- MATERIAL SUPPLIED:
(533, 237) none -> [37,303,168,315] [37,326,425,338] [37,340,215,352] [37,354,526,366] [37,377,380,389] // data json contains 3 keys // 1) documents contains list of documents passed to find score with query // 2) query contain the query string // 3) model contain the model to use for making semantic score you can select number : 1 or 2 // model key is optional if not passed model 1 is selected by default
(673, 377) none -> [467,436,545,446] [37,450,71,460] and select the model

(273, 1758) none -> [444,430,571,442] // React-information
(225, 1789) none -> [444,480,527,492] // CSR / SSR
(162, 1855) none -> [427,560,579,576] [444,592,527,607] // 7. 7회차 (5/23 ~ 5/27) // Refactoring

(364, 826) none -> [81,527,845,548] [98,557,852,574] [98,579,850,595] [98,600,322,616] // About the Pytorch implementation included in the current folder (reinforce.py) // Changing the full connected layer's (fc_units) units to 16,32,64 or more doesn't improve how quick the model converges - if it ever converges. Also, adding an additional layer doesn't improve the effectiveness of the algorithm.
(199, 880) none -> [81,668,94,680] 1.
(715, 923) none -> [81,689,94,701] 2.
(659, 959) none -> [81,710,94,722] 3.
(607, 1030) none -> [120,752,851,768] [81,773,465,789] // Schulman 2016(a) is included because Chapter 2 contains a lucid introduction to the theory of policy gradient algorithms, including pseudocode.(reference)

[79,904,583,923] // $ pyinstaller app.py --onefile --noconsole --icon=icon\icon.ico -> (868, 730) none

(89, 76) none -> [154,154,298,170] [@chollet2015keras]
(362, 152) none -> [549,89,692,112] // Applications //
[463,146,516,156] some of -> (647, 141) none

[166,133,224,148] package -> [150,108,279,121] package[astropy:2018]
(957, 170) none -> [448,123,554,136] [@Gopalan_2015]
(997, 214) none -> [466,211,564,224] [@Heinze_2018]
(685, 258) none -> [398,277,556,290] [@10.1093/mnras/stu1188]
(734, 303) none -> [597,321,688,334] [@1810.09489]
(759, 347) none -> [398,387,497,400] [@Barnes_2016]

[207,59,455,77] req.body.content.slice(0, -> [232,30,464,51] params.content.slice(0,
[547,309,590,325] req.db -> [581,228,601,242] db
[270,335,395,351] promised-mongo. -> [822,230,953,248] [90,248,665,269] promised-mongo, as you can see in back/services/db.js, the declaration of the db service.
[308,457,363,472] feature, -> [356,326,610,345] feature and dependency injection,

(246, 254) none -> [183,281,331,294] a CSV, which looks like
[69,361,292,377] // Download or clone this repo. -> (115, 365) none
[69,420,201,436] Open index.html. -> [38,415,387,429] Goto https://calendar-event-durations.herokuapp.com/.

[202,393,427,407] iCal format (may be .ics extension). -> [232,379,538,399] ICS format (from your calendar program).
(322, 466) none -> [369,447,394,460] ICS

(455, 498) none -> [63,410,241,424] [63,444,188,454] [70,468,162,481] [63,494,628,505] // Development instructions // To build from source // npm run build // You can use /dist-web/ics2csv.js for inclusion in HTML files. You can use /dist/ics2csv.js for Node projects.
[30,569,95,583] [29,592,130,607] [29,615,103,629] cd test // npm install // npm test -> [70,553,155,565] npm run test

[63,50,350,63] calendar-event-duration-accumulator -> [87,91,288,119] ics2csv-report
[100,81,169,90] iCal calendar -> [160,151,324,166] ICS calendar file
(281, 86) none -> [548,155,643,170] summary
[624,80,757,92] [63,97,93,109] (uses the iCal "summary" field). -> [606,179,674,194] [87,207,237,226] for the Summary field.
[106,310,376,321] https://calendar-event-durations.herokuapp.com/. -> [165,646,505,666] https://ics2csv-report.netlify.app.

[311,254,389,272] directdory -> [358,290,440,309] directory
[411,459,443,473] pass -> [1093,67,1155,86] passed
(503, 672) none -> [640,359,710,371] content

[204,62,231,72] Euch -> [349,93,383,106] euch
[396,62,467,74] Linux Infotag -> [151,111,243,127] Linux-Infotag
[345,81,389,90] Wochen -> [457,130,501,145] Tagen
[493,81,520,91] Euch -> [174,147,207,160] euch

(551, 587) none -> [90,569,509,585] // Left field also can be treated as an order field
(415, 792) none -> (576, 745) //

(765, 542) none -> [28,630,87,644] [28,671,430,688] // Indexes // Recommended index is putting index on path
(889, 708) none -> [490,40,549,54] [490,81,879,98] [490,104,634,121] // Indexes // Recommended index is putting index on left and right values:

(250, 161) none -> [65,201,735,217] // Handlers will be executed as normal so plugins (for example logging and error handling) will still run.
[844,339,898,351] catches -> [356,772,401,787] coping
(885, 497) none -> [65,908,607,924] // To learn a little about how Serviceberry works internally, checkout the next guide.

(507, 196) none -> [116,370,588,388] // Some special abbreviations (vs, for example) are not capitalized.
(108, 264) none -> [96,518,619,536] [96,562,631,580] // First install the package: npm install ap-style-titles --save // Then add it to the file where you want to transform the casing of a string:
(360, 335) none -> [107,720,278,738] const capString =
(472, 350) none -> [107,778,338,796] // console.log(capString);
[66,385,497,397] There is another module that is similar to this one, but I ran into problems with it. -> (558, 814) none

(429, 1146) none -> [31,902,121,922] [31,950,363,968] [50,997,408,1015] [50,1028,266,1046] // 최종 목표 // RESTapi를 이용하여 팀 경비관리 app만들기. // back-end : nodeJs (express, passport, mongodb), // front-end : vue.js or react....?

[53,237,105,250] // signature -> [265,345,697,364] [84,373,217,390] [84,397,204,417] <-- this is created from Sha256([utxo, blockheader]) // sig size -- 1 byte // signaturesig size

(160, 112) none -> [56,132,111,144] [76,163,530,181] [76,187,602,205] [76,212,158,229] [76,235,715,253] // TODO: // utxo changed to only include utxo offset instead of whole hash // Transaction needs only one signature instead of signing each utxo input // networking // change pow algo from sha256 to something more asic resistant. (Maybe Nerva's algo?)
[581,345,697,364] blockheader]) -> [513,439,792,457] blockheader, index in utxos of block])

- HOW TO COMPLETE THIS TASK: Print, exactly as written, each record in the listing above.

- OUTPUT FOR THIS EXERCISE:
(533, 237) none -> [37,303,168,315] [37,326,425,338] [37,340,215,352] [37,354,526,366] [37,377,380,389] // data json contains 3 keys // 1) documents contains list of documents passed to find score with query // 2) query contain the query string // 3) model contain the model to use for making semantic score you can select number : 1 or 2 // model key is optional if not passed model 1 is selected by default
(673, 377) none -> [467,436,545,446] [37,450,71,460] and select the model

(273, 1758) none -> [444,430,571,442] // React-information
(225, 1789) none -> [444,480,527,492] // CSR / SSR
(162, 1855) none -> [427,560,579,576] [444,592,527,607] // 7. 7회차 (5/23 ~ 5/27) // Refactoring

(364, 826) none -> [81,527,845,548] [98,557,852,574] [98,579,850,595] [98,600,322,616] // About the Pytorch implementation included in the current folder (reinforce.py) // Changing the full connected layer's (fc_units) units to 16,32,64 or more doesn't improve how quick the model converges - if it ever converges. Also, adding an additional layer doesn't improve the effectiveness of the algorithm.
(199, 880) none -> [81,668,94,680] 1.
(715, 923) none -> [81,689,94,701] 2.
(659, 959) none -> [81,710,94,722] 3.
(607, 1030) none -> [120,752,851,768] [81,773,465,789] // Schulman 2016(a) is included because Chapter 2 contains a lucid introduction to the theory of policy gradient algorithms, including pseudocode.(reference)

[79,904,583,923] // $ pyinstaller app.py --onefile --noconsole --icon=icon\icon.ico -> (868, 730) none

(89, 76) none -> [154,154,298,170] [@chollet2015keras]
(362, 152) none -> [549,89,692,112] // Applications //
[463,146,516,156] some of -> (647, 141) none

[166,133,224,148] package -> [150,108,279,121] package[astropy:2018]
(957, 170) none -> [448,123,554,136] [@Gopalan_2015]
(997, 214) none -> [466,211,564,224] [@Heinze_2018]
(685, 258) none -> [398,277,556,290] [@10.1093/mnras/stu1188]
(734, 303) none -> [597,321,688,334] [@1810.09489]
(759, 347) none -> [398,387,497,400] [@Barnes_2016]

[207,59,455,77] req.body.content.slice(0, -> [232,30,464,51] params.content.slice(0,
[547,309,590,325] req.db -> [581,228,601,242] db
[270,335,395,351] promised-mongo. -> [822,230,953,248] [90,248,665,269] promised-mongo, as you can see in back/services/db.js, the declaration of the db service.
[308,457,363,472] feature, -> [356,326,610,345] feature and dependency injection,

(246, 254) none -> [183,281,331,294] a CSV, which looks like
[69,361,292,377] // Download or clone this repo. -> (115, 365) none
[69,420,201,436] Open index.html. -> [38,415,387,429] Goto https://calendar-event-durations.herokuapp.com/.

[202,393,427,407] iCal format (may be .ics extension). -> [232,379,538,399] ICS format (from your calendar program).
(322, 466) none -> [369,447,394,460] ICS

(455, 498) none -> [63,410,241,424] [63,444,188,454] [70,468,162,481] [63,494,628,505] // Development instructions // To build from source // npm run build // You can use /dist-web/ics2csv.js for inclusion in HTML files. You can use /dist/ics2csv.js for Node projects.
[30,569,95,583] [29,592,130,607] [29,615,103,629] cd test // npm install // npm test -> [70,553,155,565] npm run test

[63,50,350,63] calendar-event-duration-accumulator -> [87,91,288,119] ics2csv-report
[100,81,169,90] iCal calendar -> [160,151,324,166] ICS calendar file
(281, 86) none -> [548,155,643,170] summary
[624,80,757,92] [63,97,93,109] (uses the iCal "summary" field). -> [606,179,674,194] [87,207,237,226] for the Summary field.
[106,310,376,321] https://calendar-event-durations.herokuapp.com/. -> [165,646,505,666] https://ics2csv-report.netlify.app.

[311,254,389,272] directdory -> [358,290,440,309] directory
[411,459,443,473] pass -> [1093,67,1155,86] passed
(503, 672) none -> [640,359,710,371] content

[204,62,231,72] Euch -> [349,93,383,106] euch
[396,62,467,74] Linux Infotag -> [151,111,243,127] Linux-Infotag
[345,81,389,90] Wochen -> [457,130,501,145] Tagen
[493,81,520,91] Euch -> [174,147,207,160] euch

(551, 587) none -> [90,569,509,585] // Left field also can be treated as an order field
(415, 792) none -> (576, 745) //

(765, 542) none -> [28,630,87,644] [28,671,430,688] // Indexes // Recommended index is putting index on path
(889, 708) none -> [490,40,549,54] [490,81,879,98] [490,104,634,121] // Indexes // Recommended index is putting index on left and right values:

(250, 161) none -> [65,201,735,217] // Handlers will be executed as normal so plugins (for example logging and error handling) will still run.
[844,339,898,351] catches -> [356,772,401,787] coping
(885, 497) none -> [65,908,607,924] // To learn a little about how Serviceberry works internally, checkout the next guide.

(507, 196) none -> [116,370,588,388] // Some special abbreviations (vs, for example) are not capitalized.
(108, 264) none -> [96,518,619,536] [96,562,631,580] // First install the package: npm install ap-style-titles --save // Then add it to the file where you want to transform the casing of a string:
(360, 335) none -> [107,720,278,738] const capString =
(472, 350) none -> [107,778,338,796] // console.log(capString);
[66,385,497,397] There is another module that is similar to this one, but I ran into problems with it. -> (558, 814) none

(429, 1146) none -> [31,902,121,922] [31,950,363,968] [50,997,408,1015] [50,1028,266,1046] // 최종 목표 // RESTapi를 이용하여 팀 경비관리 app만들기. // back-end : nodeJs (express, passport, mongodb), // front-end : vue.js or react....?

[53,237,105,250] // signature -> [265,345,697,364] [84,373,217,390] [84,397,204,417] <-- this is created from Sha256([utxo, blockheader]) // sig size -- 1 byte // signaturesig size

(160, 112) none -> [56,132,111,144] [76,163,530,181] [76,187,602,205] [76,212,158,229] [76,235,715,253] // TODO: // utxo changed to only include utxo offset instead of whole hash // Transaction needs only one signature instead of signing each utxo input // networking // change pow algo from sha256 to something more asic resistant. (Maybe Nerva's algo?)
[581,345,697,364] blockheader]) -> [513,439,792,457] blockheader, index in utxos of block])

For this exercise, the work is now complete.